§ Work request
Output all of the data exactly as it appears, but leave out any pictures it contains.

§ Recorded data
- - -
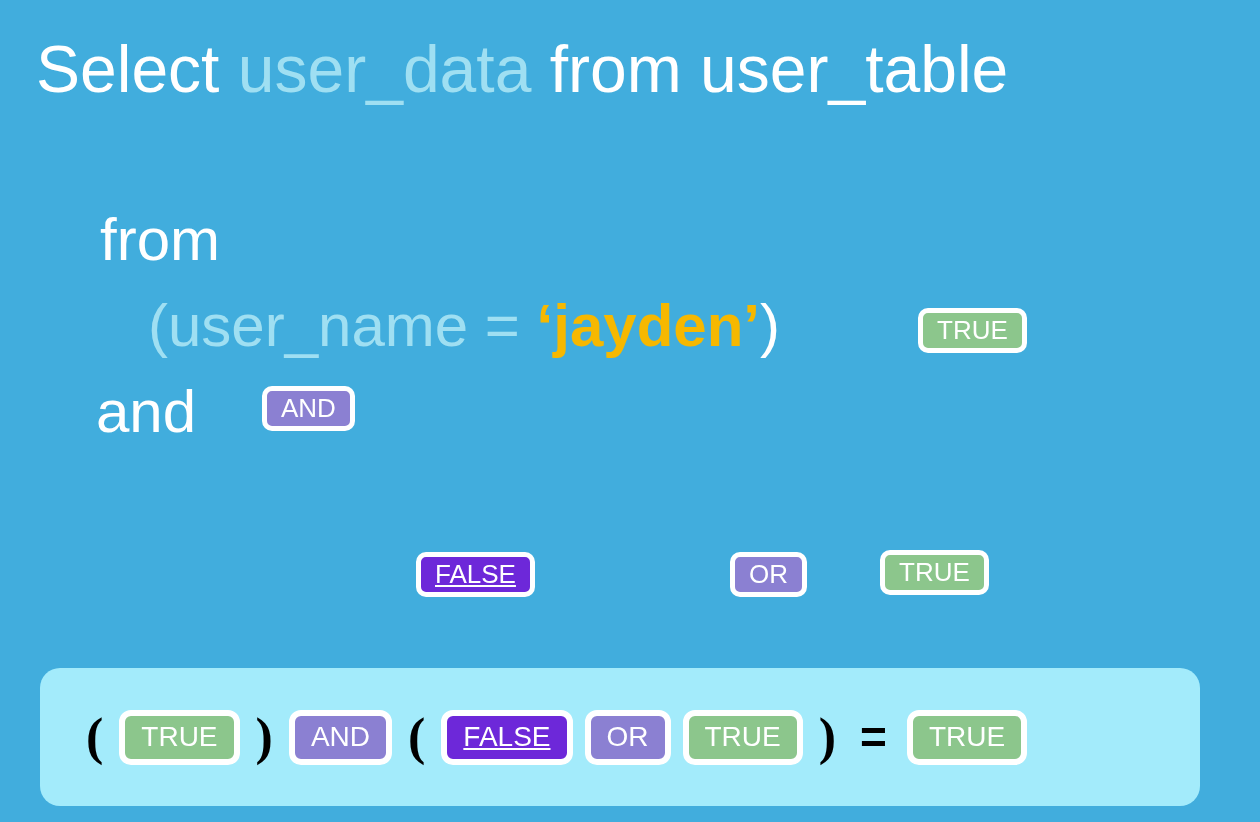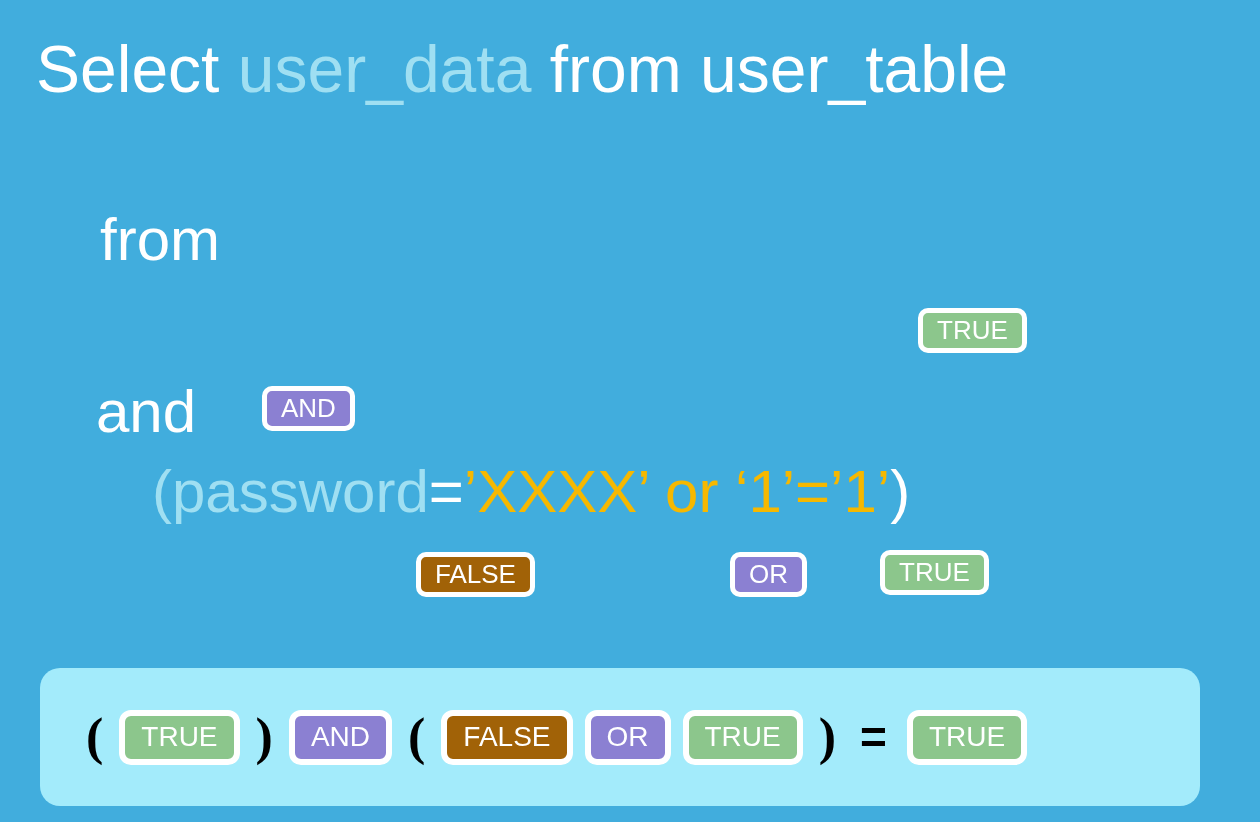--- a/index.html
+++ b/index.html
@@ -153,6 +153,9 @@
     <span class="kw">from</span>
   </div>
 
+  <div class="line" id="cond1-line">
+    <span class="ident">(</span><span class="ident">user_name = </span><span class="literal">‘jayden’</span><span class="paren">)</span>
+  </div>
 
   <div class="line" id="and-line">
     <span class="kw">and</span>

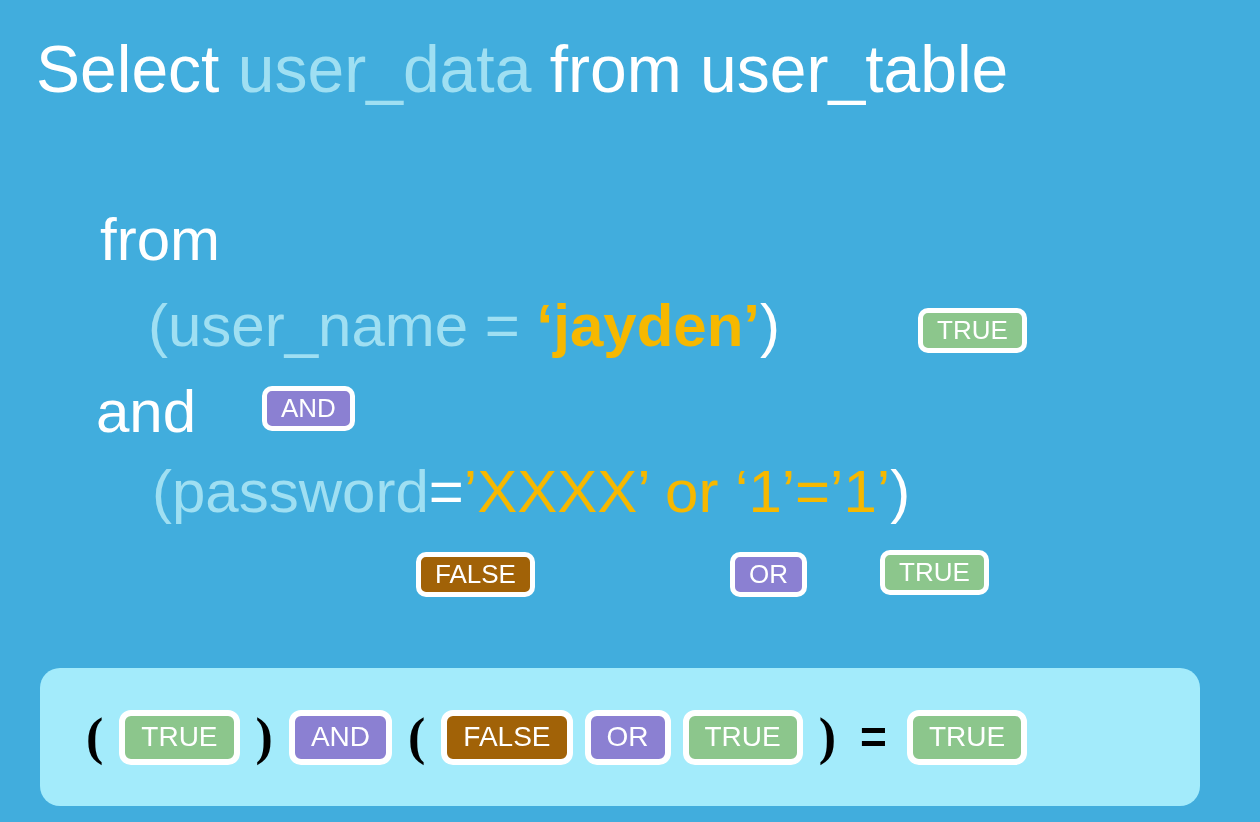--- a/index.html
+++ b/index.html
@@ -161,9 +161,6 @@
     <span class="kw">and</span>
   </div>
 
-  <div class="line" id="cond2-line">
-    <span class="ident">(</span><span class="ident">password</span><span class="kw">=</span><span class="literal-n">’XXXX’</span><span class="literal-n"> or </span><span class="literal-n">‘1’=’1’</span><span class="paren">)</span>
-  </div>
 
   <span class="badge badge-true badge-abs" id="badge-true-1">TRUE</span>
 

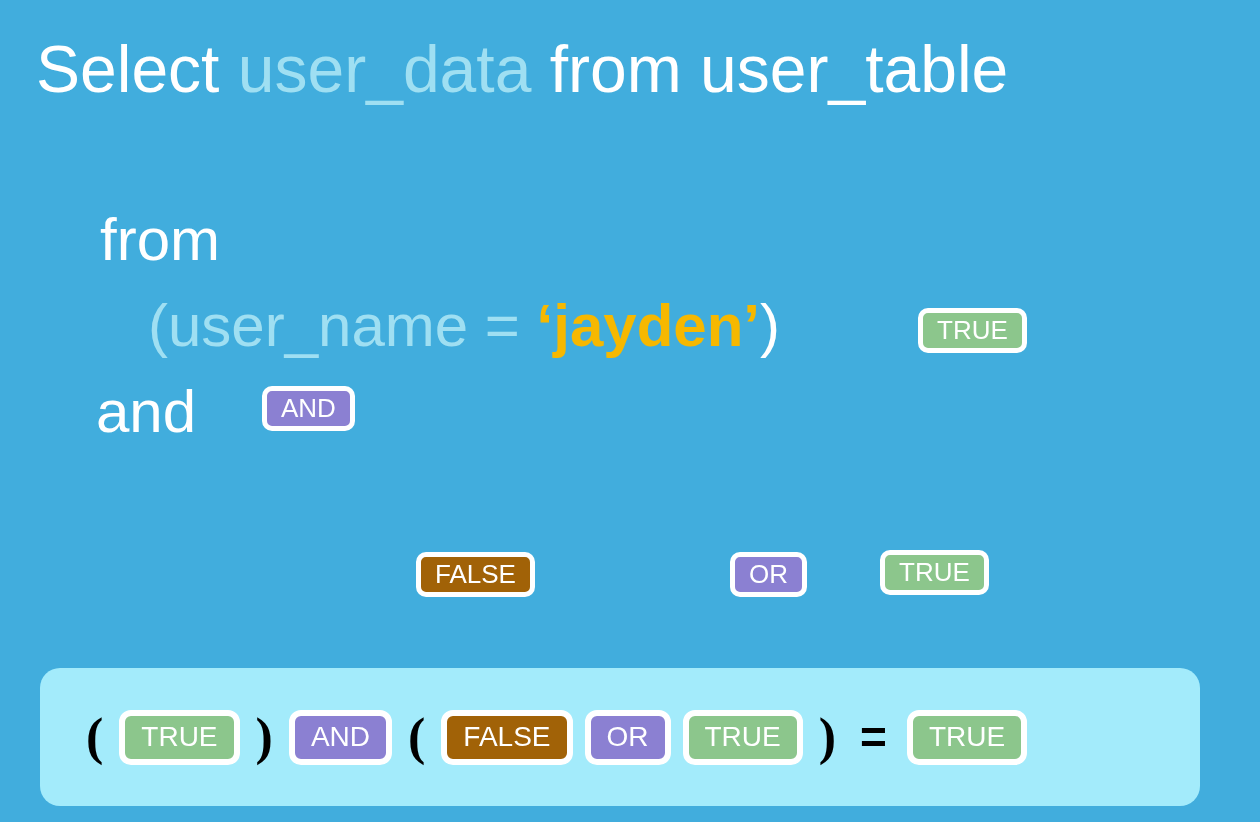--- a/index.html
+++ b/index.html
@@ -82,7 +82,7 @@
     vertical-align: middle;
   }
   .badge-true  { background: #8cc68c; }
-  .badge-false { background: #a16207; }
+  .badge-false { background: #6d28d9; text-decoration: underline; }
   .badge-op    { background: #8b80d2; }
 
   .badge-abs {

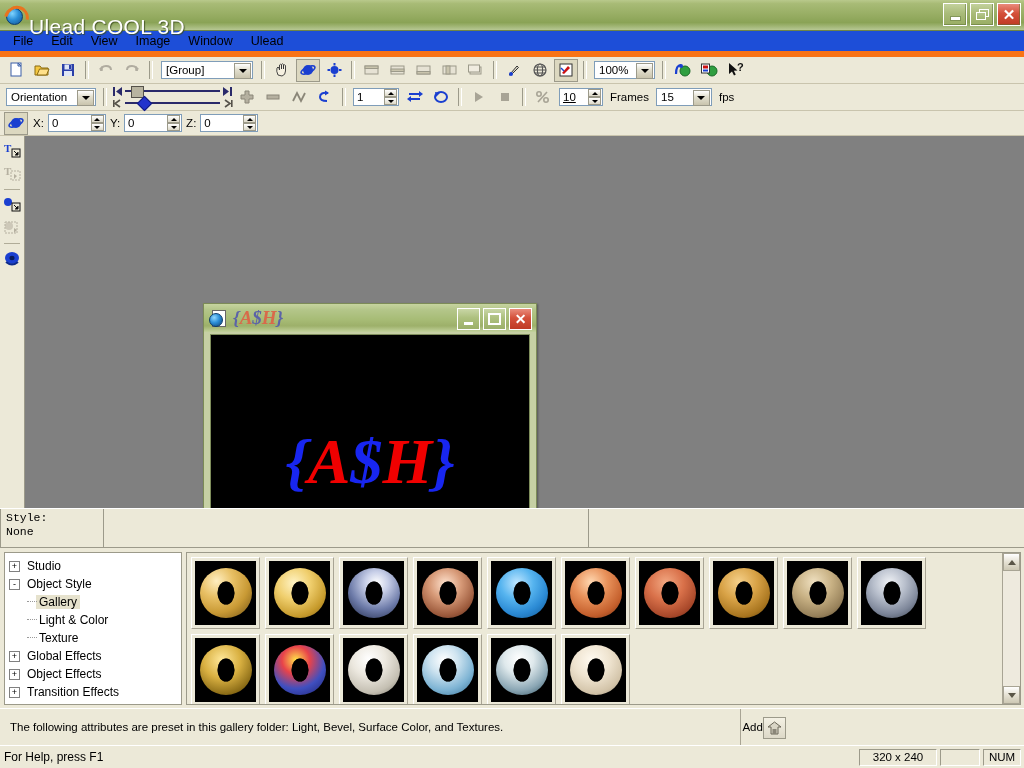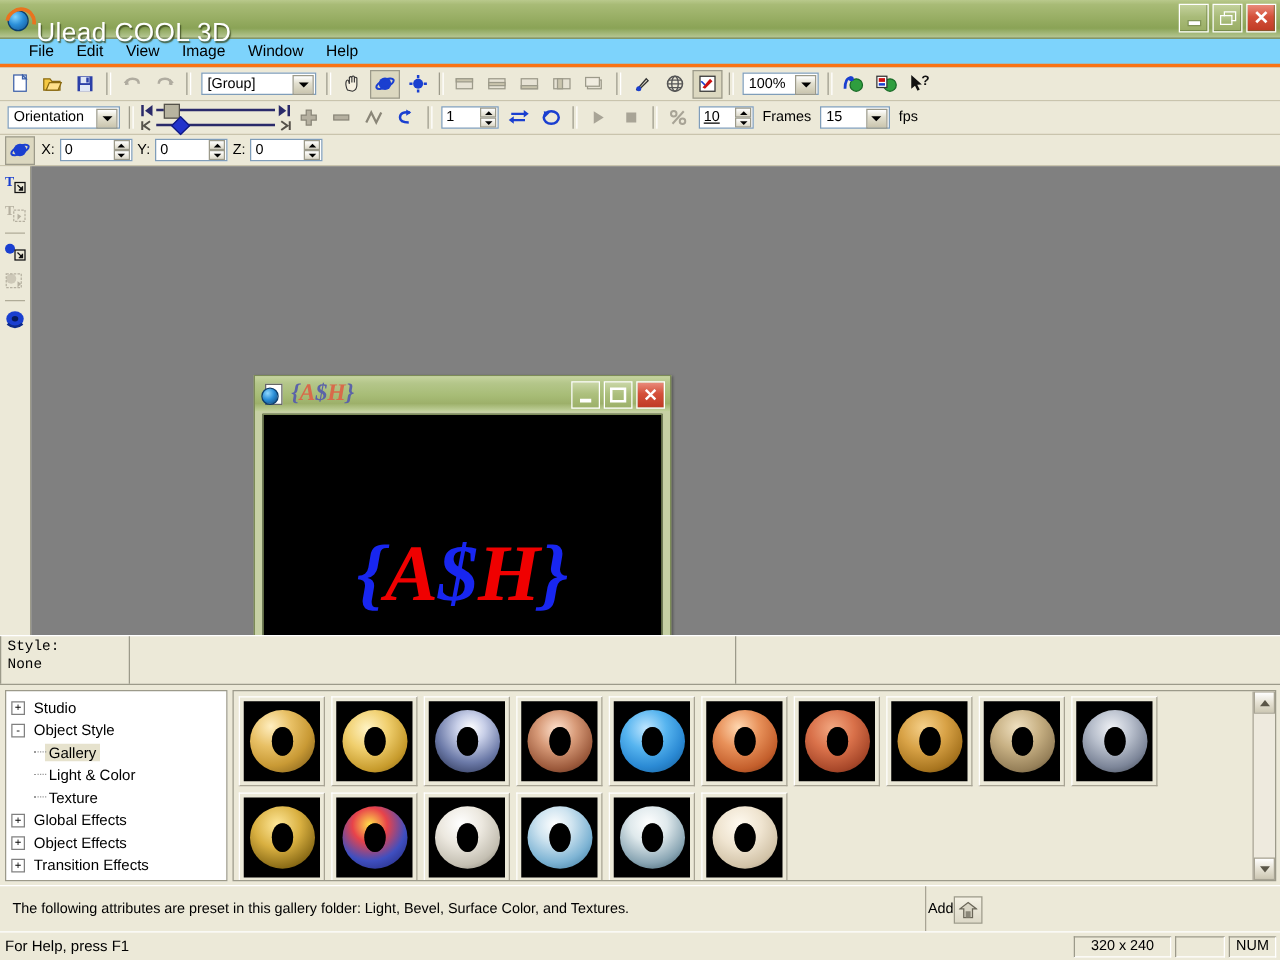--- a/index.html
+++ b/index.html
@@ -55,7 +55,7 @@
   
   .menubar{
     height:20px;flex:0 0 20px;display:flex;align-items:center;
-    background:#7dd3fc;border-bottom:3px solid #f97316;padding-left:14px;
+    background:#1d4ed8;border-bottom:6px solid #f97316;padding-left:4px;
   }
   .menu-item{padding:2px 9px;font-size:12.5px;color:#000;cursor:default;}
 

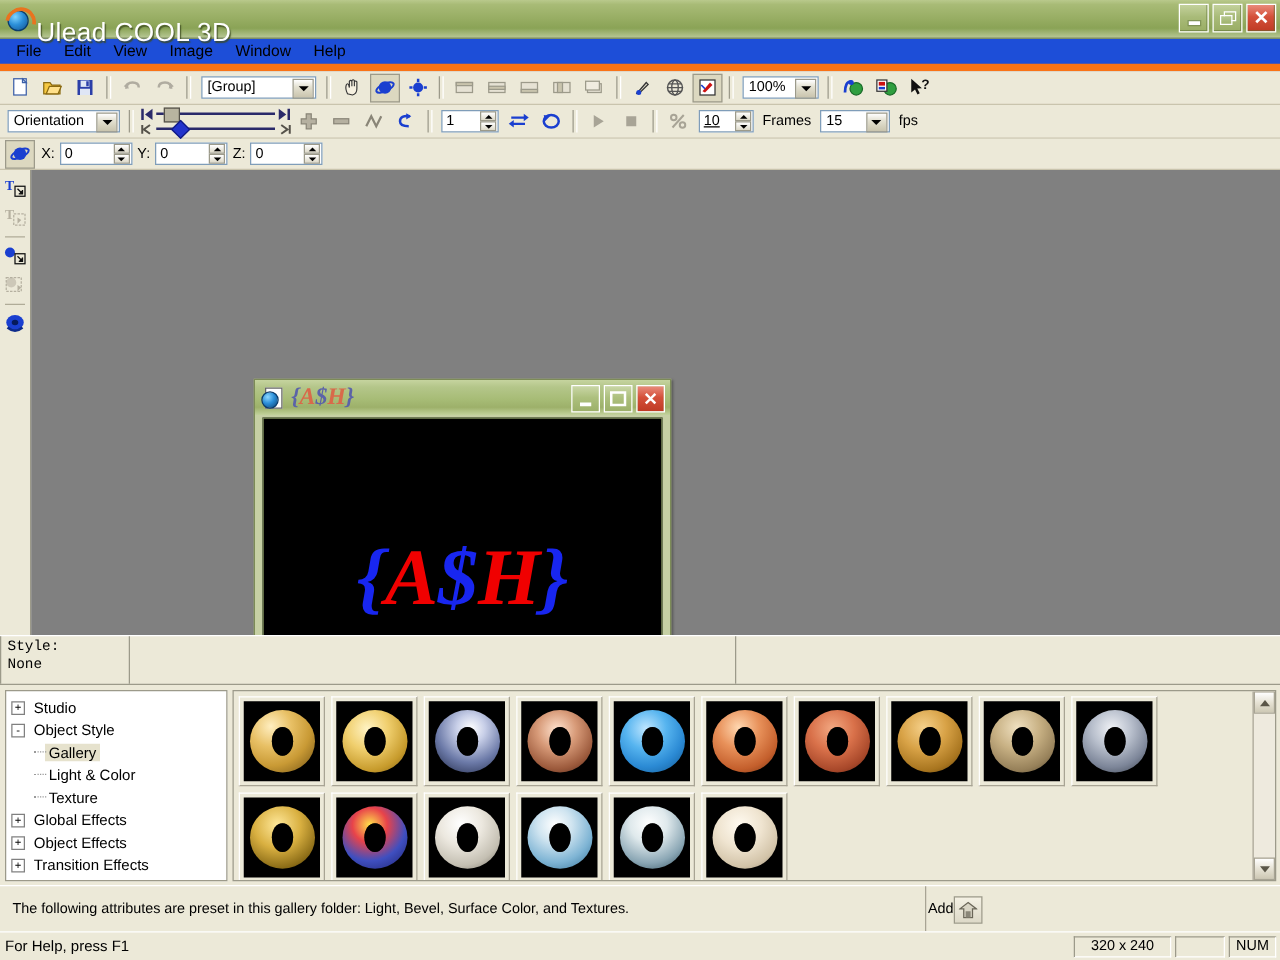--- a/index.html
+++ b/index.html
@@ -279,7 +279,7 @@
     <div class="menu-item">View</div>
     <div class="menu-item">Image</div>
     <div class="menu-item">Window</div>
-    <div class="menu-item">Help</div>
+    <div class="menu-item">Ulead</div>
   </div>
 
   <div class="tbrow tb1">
- - -
§ Task answer
--- a/index.html
+++ b/index.html
@@ -153,6 +153,9 @@
     <span class="kw">from</span>
   </div>
 
+  <div class="line" id="cond1-line">
+    <span class="ident">(</span><span class="ident">user_name = </span><span class="literal">‘jayden’</span><span class="paren">)</span>
+  </div>
 
   <div class="line" id="and-line">
     <span class="kw">and</span>

--- a/index.html
+++ b/index.html
@@ -161,9 +161,6 @@
     <span class="kw">and</span>
   </div>
 
-  <div class="line" id="cond2-line">
-    <span class="ident">(</span><span class="ident">password</span><span class="kw">=</span><span class="literal-n">’XXXX’</span><span class="literal-n"> or </span><span class="literal-n">‘1’=’1’</span><span class="paren">)</span>
-  </div>
 
   <span class="badge badge-true badge-abs" id="badge-true-1">TRUE</span>
 

--- a/index.html
+++ b/index.html
@@ -82,7 +82,7 @@
     vertical-align: middle;
   }
   .badge-true  { background: #8cc68c; }
-  .badge-false { background: #a16207; }
+  .badge-false { background: #6d28d9; text-decoration: underline; }
   .badge-op    { background: #8b80d2; }
 
   .badge-abs {

--- a/index.html
+++ b/index.html
@@ -55,7 +55,7 @@
   
   .menubar{
     height:20px;flex:0 0 20px;display:flex;align-items:center;
-    background:#7dd3fc;border-bottom:3px solid #f97316;padding-left:14px;
+    background:#1d4ed8;border-bottom:6px solid #f97316;padding-left:4px;
   }
   .menu-item{padding:2px 9px;font-size:12.5px;color:#000;cursor:default;}
 

--- a/index.html
+++ b/index.html
@@ -279,7 +279,7 @@
     <div class="menu-item">View</div>
     <div class="menu-item">Image</div>
     <div class="menu-item">Window</div>
-    <div class="menu-item">Help</div>
+    <div class="menu-item">Ulead</div>
   </div>
 
   <div class="tbrow tb1">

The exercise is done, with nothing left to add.